Reproduce verbatim the lines of the material below, starting at the line with "de momentos pedagógicos" and ending at the line with "cursos y sesiones", both inclusive; skip the rest.

:::::

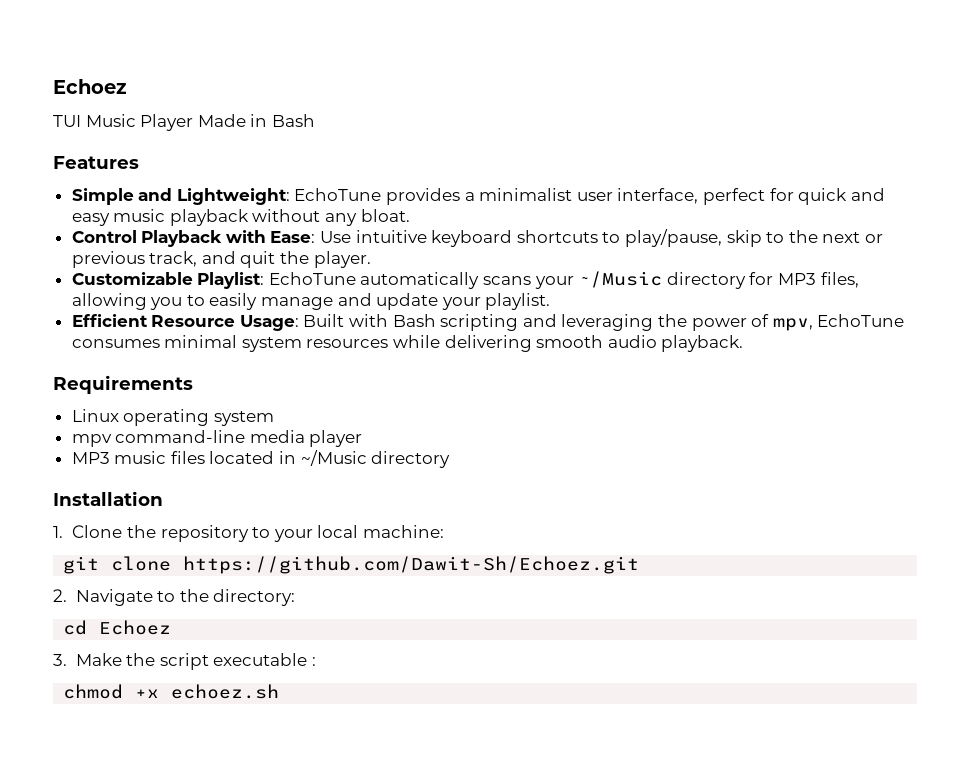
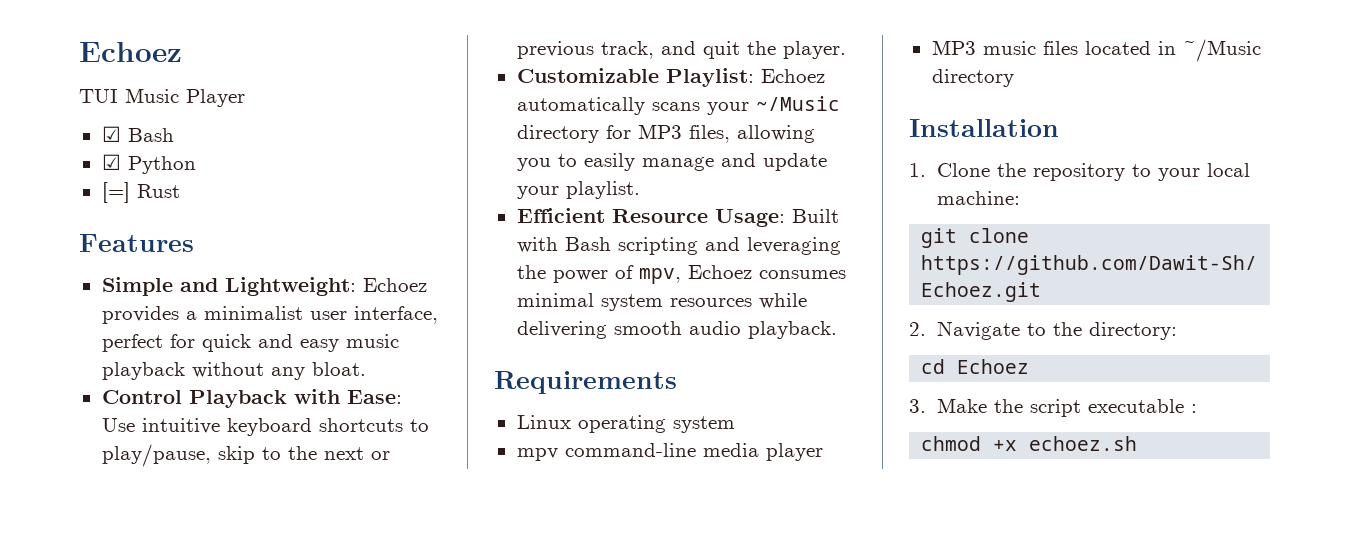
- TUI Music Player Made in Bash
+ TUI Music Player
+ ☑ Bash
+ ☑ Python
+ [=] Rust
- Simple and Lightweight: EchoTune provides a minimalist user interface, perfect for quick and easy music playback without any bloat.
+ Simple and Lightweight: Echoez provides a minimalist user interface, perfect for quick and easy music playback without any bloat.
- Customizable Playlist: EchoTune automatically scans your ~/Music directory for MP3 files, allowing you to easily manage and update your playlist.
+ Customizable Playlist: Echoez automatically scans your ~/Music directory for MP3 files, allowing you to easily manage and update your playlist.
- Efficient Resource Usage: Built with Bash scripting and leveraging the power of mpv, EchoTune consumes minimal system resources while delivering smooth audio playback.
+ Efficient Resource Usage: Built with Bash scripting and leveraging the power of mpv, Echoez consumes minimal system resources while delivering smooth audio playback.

:::::

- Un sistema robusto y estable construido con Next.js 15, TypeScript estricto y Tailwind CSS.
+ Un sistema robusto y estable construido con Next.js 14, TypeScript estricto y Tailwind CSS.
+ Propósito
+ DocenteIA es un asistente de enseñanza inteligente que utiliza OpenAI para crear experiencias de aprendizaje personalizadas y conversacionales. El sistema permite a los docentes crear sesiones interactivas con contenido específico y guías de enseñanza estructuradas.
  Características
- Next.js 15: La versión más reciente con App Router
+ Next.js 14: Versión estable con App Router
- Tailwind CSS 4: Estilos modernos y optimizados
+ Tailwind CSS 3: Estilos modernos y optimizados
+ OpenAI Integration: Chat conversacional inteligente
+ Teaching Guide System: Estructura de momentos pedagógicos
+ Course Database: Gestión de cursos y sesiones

:::::

▶ **Response**:
+ Teaching Guide System: Estructura de momentos pedagógicos
+ Course Database: Gestión de cursos y sesiones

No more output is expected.